# Longworth chuck



## Bill Bolen

Yippee!! This Longworth chuck has been on my to-do-list for about 2 years. Gathered parts this week and made it yesterday afternoon. It is a lot easier than you would think! It will hold a bowl inverted 12 3/8” max and about 3 ½” min. I didn’t trust the ones I have seen with only 4 pegs so I went with 8. After using it a few times today (getting caught up on a backlog of bowls) I think I will go with 6 on the next one and definitely a smaller faceplate for the hook-up. The smaller the mount on the backside of the Longworth the tighter the pins will close thus a smaller bowl or box.
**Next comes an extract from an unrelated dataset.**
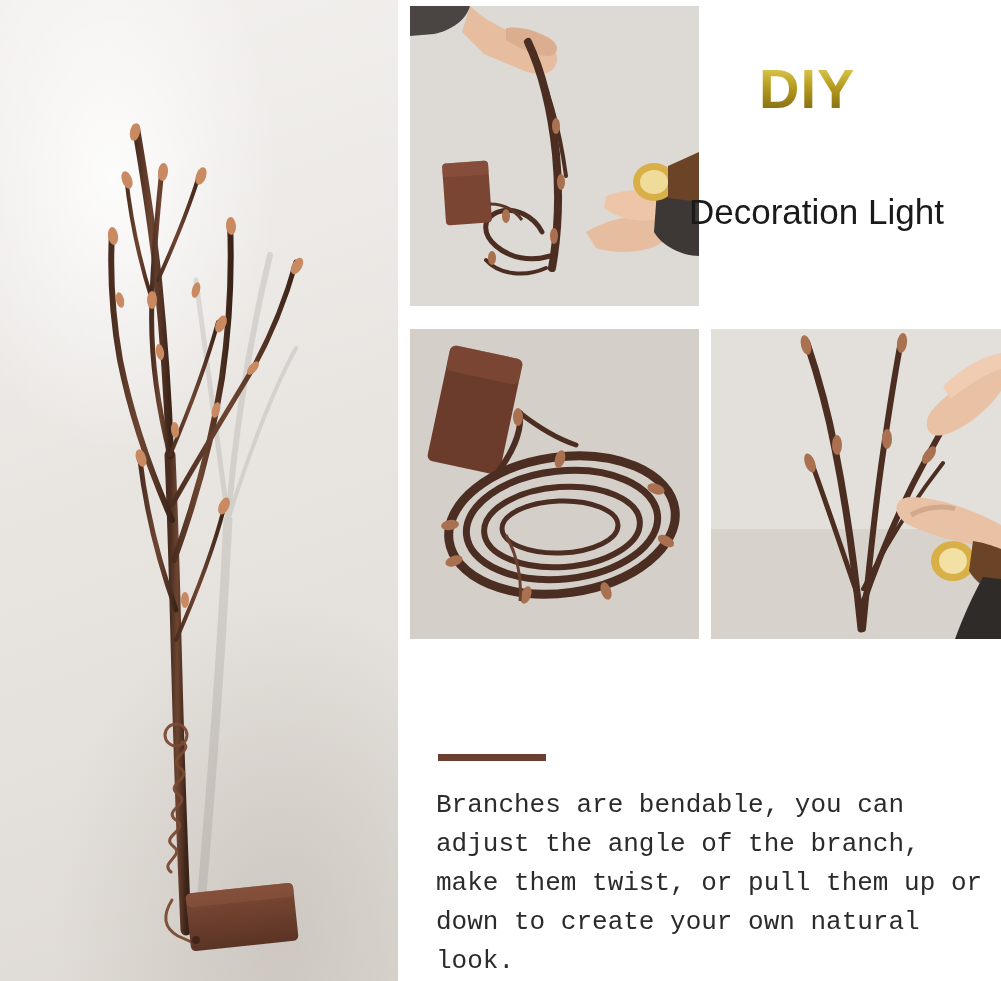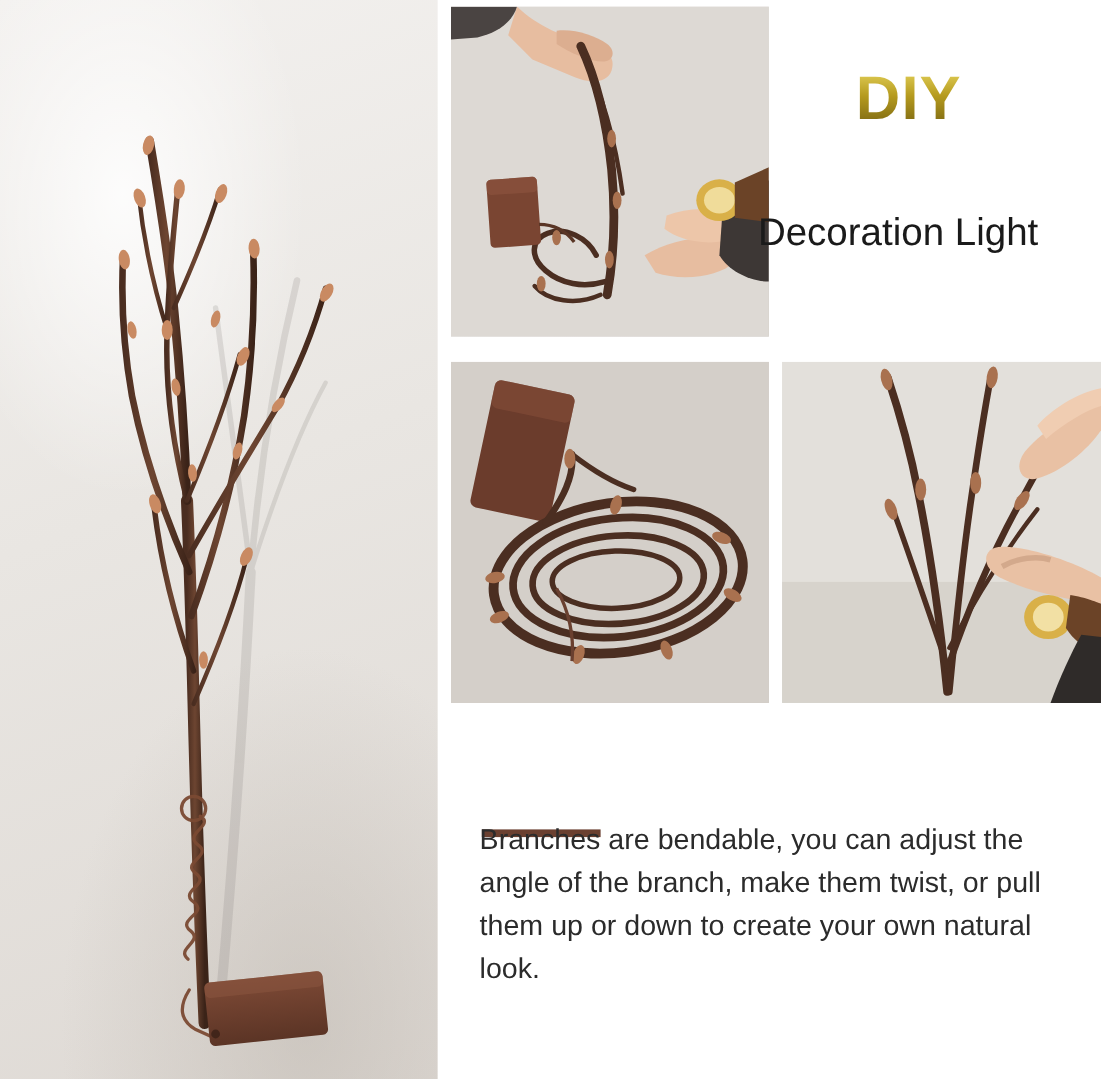"DIY" .title-diy { left: 380px -> 361px }
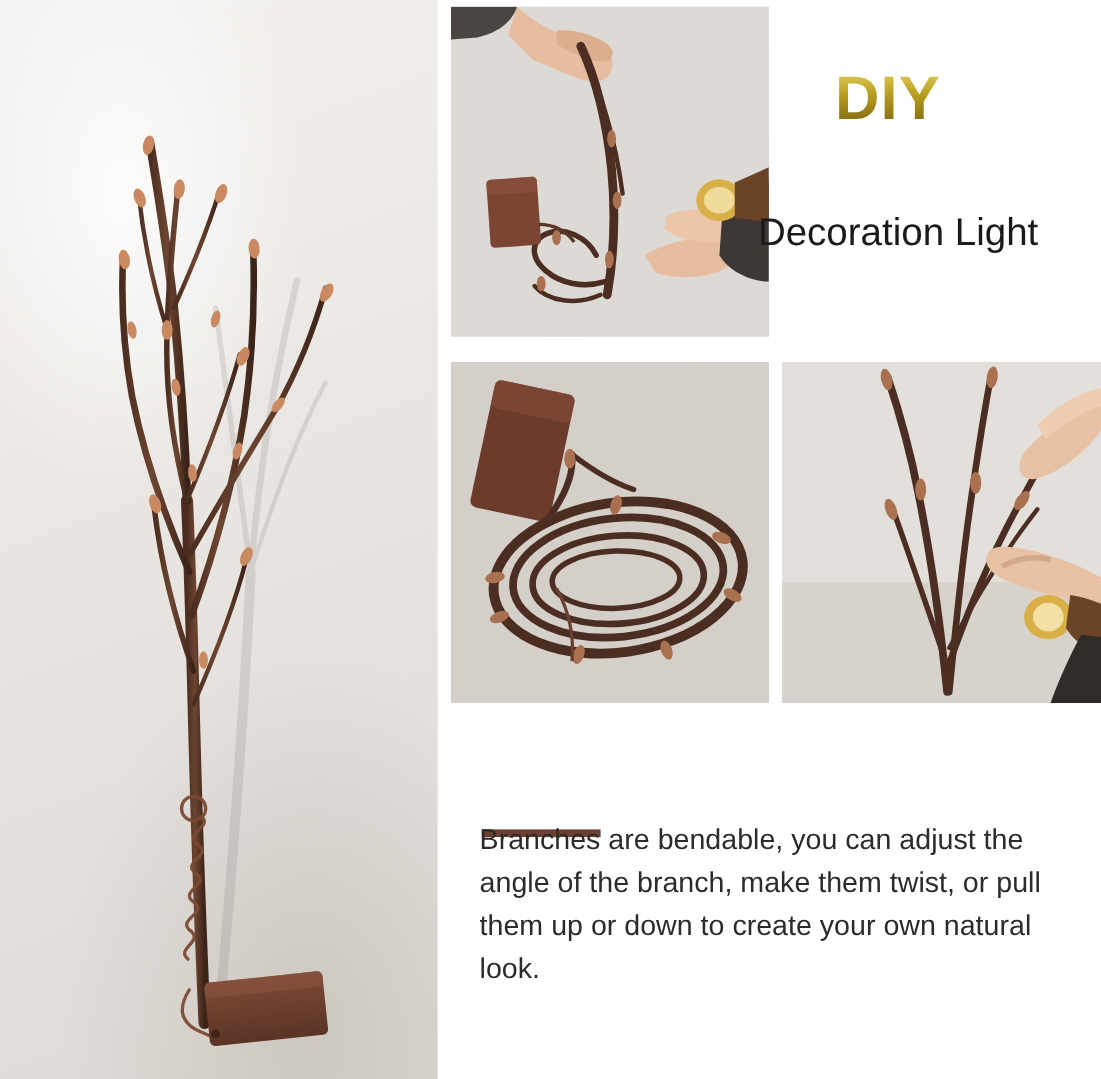"Branches are bendable, you can" .caption { font-family: Liberation Sans, sans-serif -> Liberation Mono, monospace; top: 744px -> 786px }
I need a 10” for the mini plus I think I will ebay one to pay for the parts used. ¾” Baltic birch plywood for the back and ¼” plywood paneling for the front. The pegs are ¾” X 1” table leg tips (soft rubber) from HD with a drilled out hardwood dowel for the interior of the pegs. Watching the action as the pins move is really interesting! Thank you Mr. Longworth, you were a very smart guy!…..Bill…


----------



## littlebuddha

I find the 6 peg better myself, my first was a 4, but never very happy with it. I also use a piece of beach turned down and drilled into the back plate, and it threads direct to my spindle.
I used the rubber ends from walking sticks you can get different sizes of them. LB....


----------



## littlebuddha

If anyone wants links an knowhow on the chuck you can find it on my site also this link is for a 6 peg pattern if its of use to anyone reading this thread. LB.

http://shapewood.co.uk/Documents/Longworth Chuck Pattern.pdf

http://shapewood.co.uk/


Nice job by the way:thumbsup:


----------